A moment didn’t pass before everyone was taking turns. Someone’s wife had spent all of her free time in nature, so her mandala was covered with trees. A young woman’s sister had adored her cat, so hers was covered with images of kittens. For a departed husband, musical notes and a guitar symbolized his passion for song.

The mandalas were full of rainbows, words, landscapes, and hearts, all lifting up the essence of those who were no longer with us. And yet, through image, symbol, and metaphor, each and every one of them was there.

As I closed the group, I deeply thanked everyone for holding the space for my grief, something I will never forget. I gave thanks to them for attending, as well as to the energies of their lost loved ones for being present. I invited them to continue working on and visiting with their mandalas, whenever they were called. I reminded them to honor the kittens and rainbows, to sing favorite songs and to creatively stay connected, in whatever way made sense for them.

I let them know how grief is completely different for everyone, that there is no right or wrong, and that they should each follow whatever path worked, including seeking outside support.   

Inviting everyone to take a few more final deep breaths together, I lifted up the idea of sharing the profound human connection we had all experienced that day, reminding them that we are never really alone in our loss. And, as they had all helped me, they each had the capacity to help someone else.

“In the end,” I said, “we are all both teachers and students. Namaste.” 

At Home “Art of Bereavement” Practice

If you’d like to create your own art to honor the loss of someone you loved and help process your feelings, give this practice a try.

Grief work can be extremely difficult, and many communities offer free grief groups and counseling services. If any part of this practice becomes too challenging, please honor your experience and move to something else. There is no right, wrong, good or bad to grief work, including the artmaking.

Materials:  heavy paper, preferably watercolor or mixed media

Special photos, meaningful writing or words, images symbolic of your loved one from google or magazines, stickers, paint, glue, any scrapbooking materials, or tissues.

1. Get quiet.

Eyes opened or closed, notice whatever is coming up in your body. Do your best to breathe into it or around it, just for a few minutes.

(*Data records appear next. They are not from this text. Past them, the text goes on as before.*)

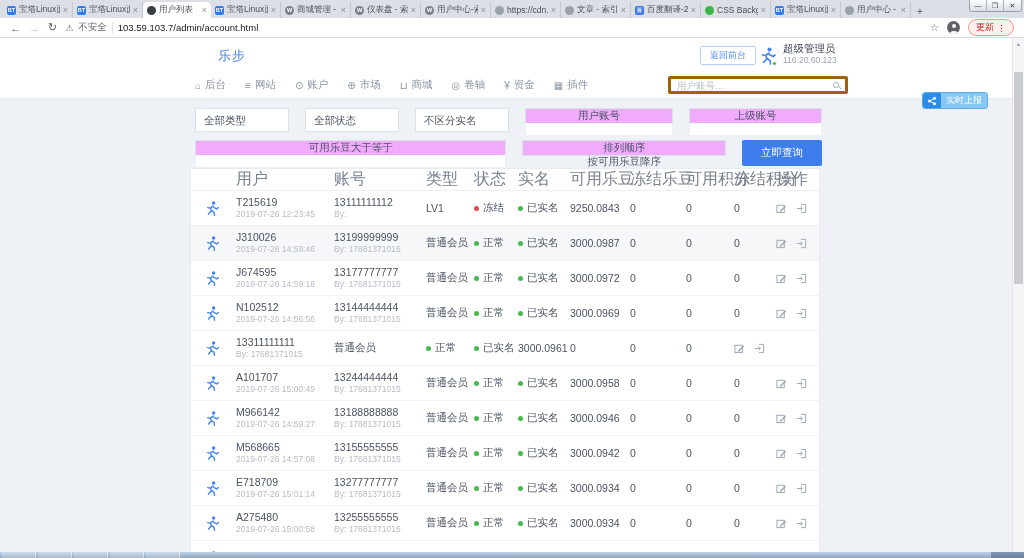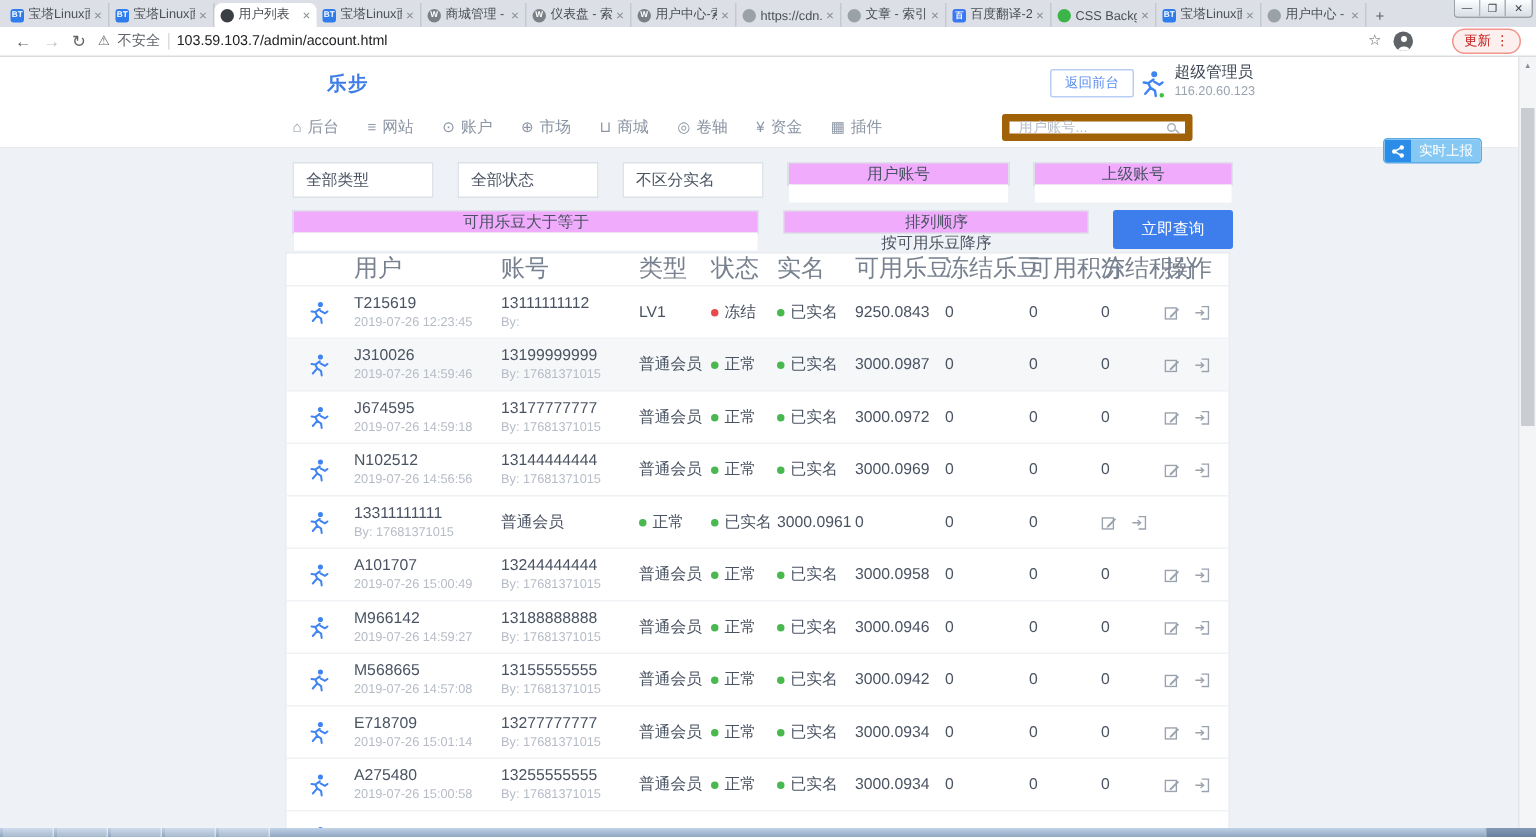--- a/index.html
+++ b/index.html
@@ -37,7 +37,7 @@
   .profile-icon { width:13px; height:13px; border-radius:50%; background:#5f6368; position:relative; overflow:hidden; }
   .profile-icon::before { content:""; position:absolute; top:2.5px; left:4.5px; width:4px; height:4px; background:#fff; border-radius:50%; }
   .profile-icon::after { content:""; position:absolute; bottom:-2.5px; left:2.5px; width:8px; height:6px; background:#fff; border-radius:50% 50% 0 0; }
-  .update-pill { display:flex; align-items:center; gap:3px; border:1px solid #f1948c; background:#fdefed; color:#c5221f; border-radius:9px; padding:1px 7px; font-size:9px;margin-left:18px; }
+  .update-pill { display:flex; align-items:center; gap:3px; border:1px solid #f1948c; background:#fdefed; color:#c5221f; border-radius:9px; padding:1px 7px; font-size:9px; }
 
   
   .page { position:absolute; top:38px; left:0; width:1012px; bottom:6px; }

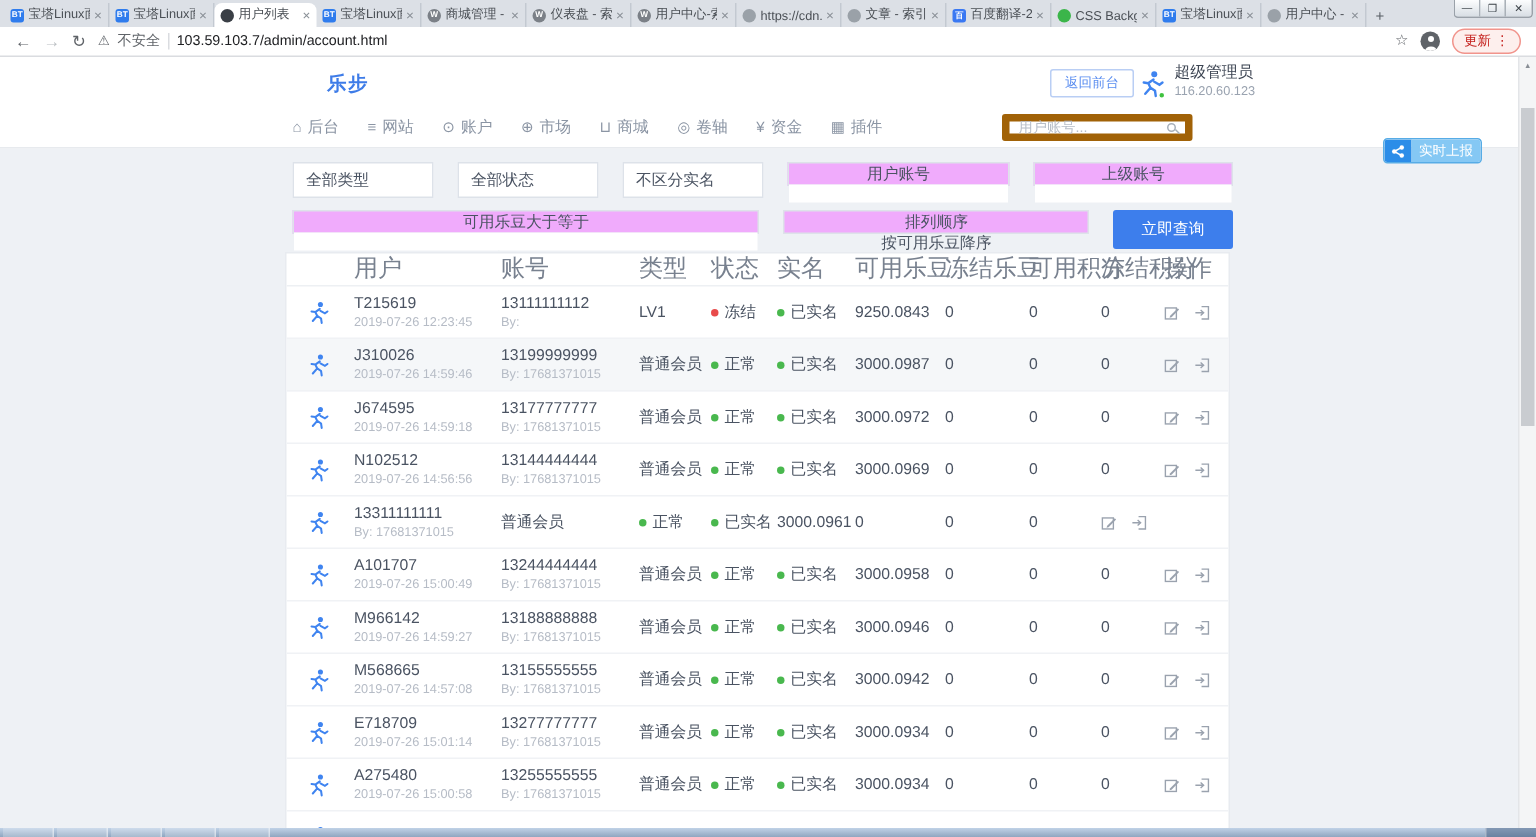--- a/index.html
+++ b/index.html
@@ -42,7 +42,7 @@
   
   .page { position:absolute; top:38px; left:0; width:1012px; bottom:6px; }
   .site-header { position:absolute; top:0; left:0; width:100%; height:34px; background:#fff; }
-  .logo { position:absolute; left:218px; top:9px; font-size:13px; font-weight:bold; color:#3e7ce8; letter-spacing:1px; }
+  .logo { position:absolute; left:218px; top:9px; font-size:13px; font-weight:normal; color:#3e7ce8; letter-spacing:1px; }
   .back-front-btn { position:absolute; left:700px; top:8px; padding:2px 9px; border:1px solid #b9cef4; border-radius:2px; color:#5a8df0; font-size:9px; background:#fff; }
   .admin-block { position:absolute; left:757px; top:4px; display:flex; align-items:flex-end; gap:6px; }
   .avatar-wrap { position:relative; width:20px; height:20px; }

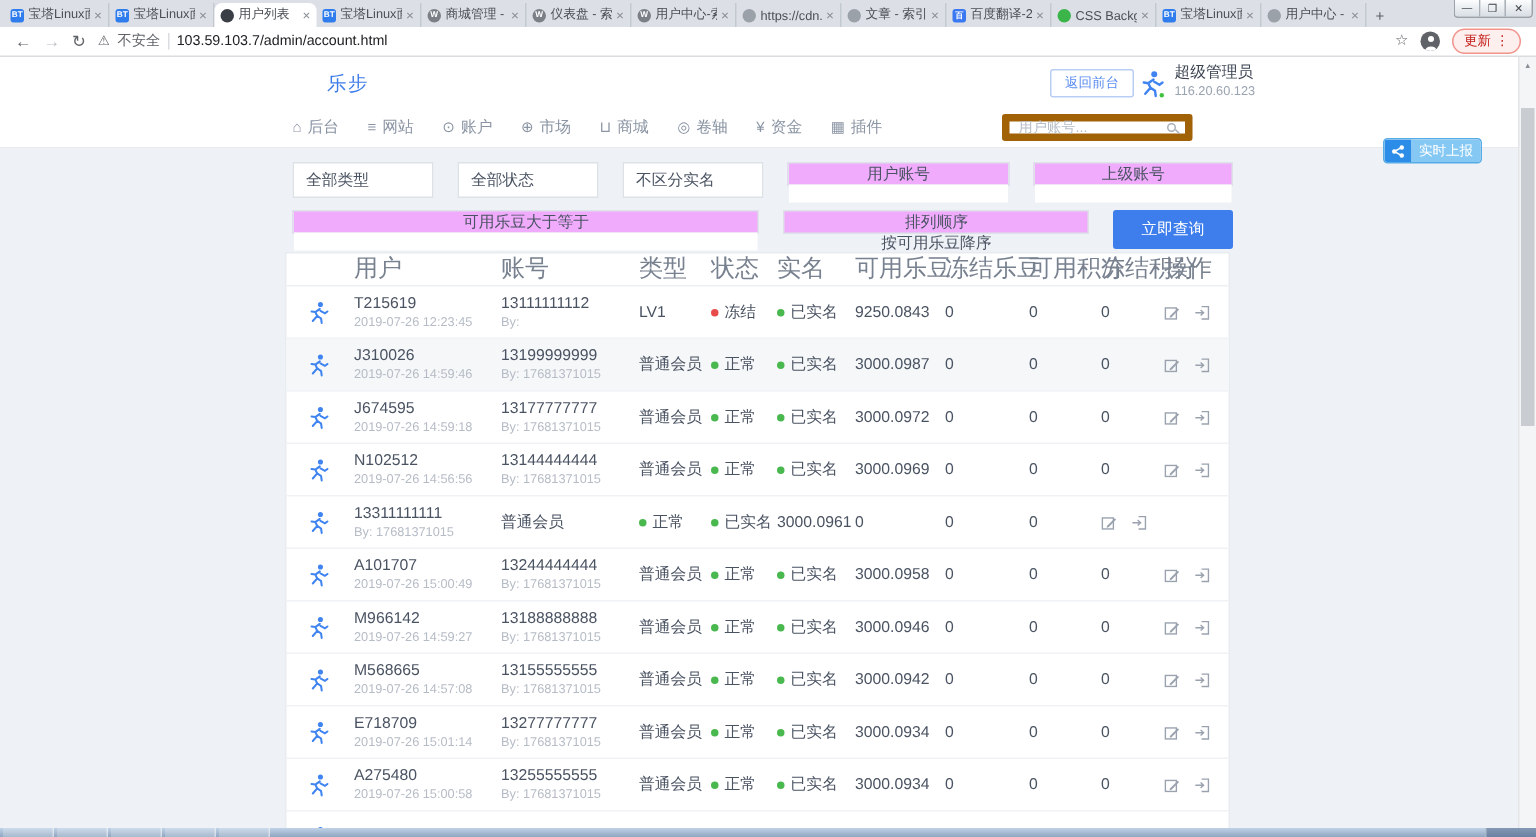--- a/index.html
+++ b/index.html
@@ -55,7 +55,7 @@
   .nav-items { position:absolute; left:195px; top:0; height:26px; display:flex; gap:19px; align-items:center; }
   .nav-item { display:flex; align-items:center; gap:4px; font-size:10.5px; color:#8b95a4; }
   .nav-icon { font-size:10px; }
-  .nav-search { position:absolute; left:668px; top:4px; width:127px; height:18px; border:5px solid #a16207; border-radius:2px; background:#fff; display:flex; align-items:center; padding:0 6px; }
+  .nav-search { position:absolute; left:668px; top:4px; width:180px; height:18px; border:3px solid #a16207; border-radius:2px; background:#fff; display:flex; align-items:center; padding:0 6px; }
   .nav-search input { flex:1; border:none; outline:none; font-size:9.5px; color:#5a6472; background:transparent; width:100%; }
   .nav-search input::placeholder { color:#b7bec8; }
   .mag { width:6px; height:6px; border:1.2px solid #a8b0ba; border-radius:50%; position:relative; flex:0 0 auto; }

2. Bring to mind a special memory of your loved one, tuning into the sensory experience.

What colors do you see? What sounds stand out? What do you feel? If any of this becomes too difficult, focus only on your breath.

3. Draw a circle on your paper, either freehand or by tracing a round shape.

4. Allow the materials to “call.”

Without much thought, begin using your materials to collage and paint inside of your circle.

5. Tune in.

Art materials are a wonderful path to mindfulness. Notice how the paint flows, the paper sounds, and the textures feel.

6. Open to the experience.

If tears come, let them flow; if you need a break, step aside.

7. Take your time.

Once you feel “done,” reflect on your work and how you are feeling. Notice if this creative approach has helped you in any way.

8. Honor the image.

Put your art in a special place where you can visit with it when you are moved to do so. If it feels right, share your art with loved ones.

9. Be gentle with yourself.

Give yourself love and compassion for doing this work and be sure to seek outside support if needed.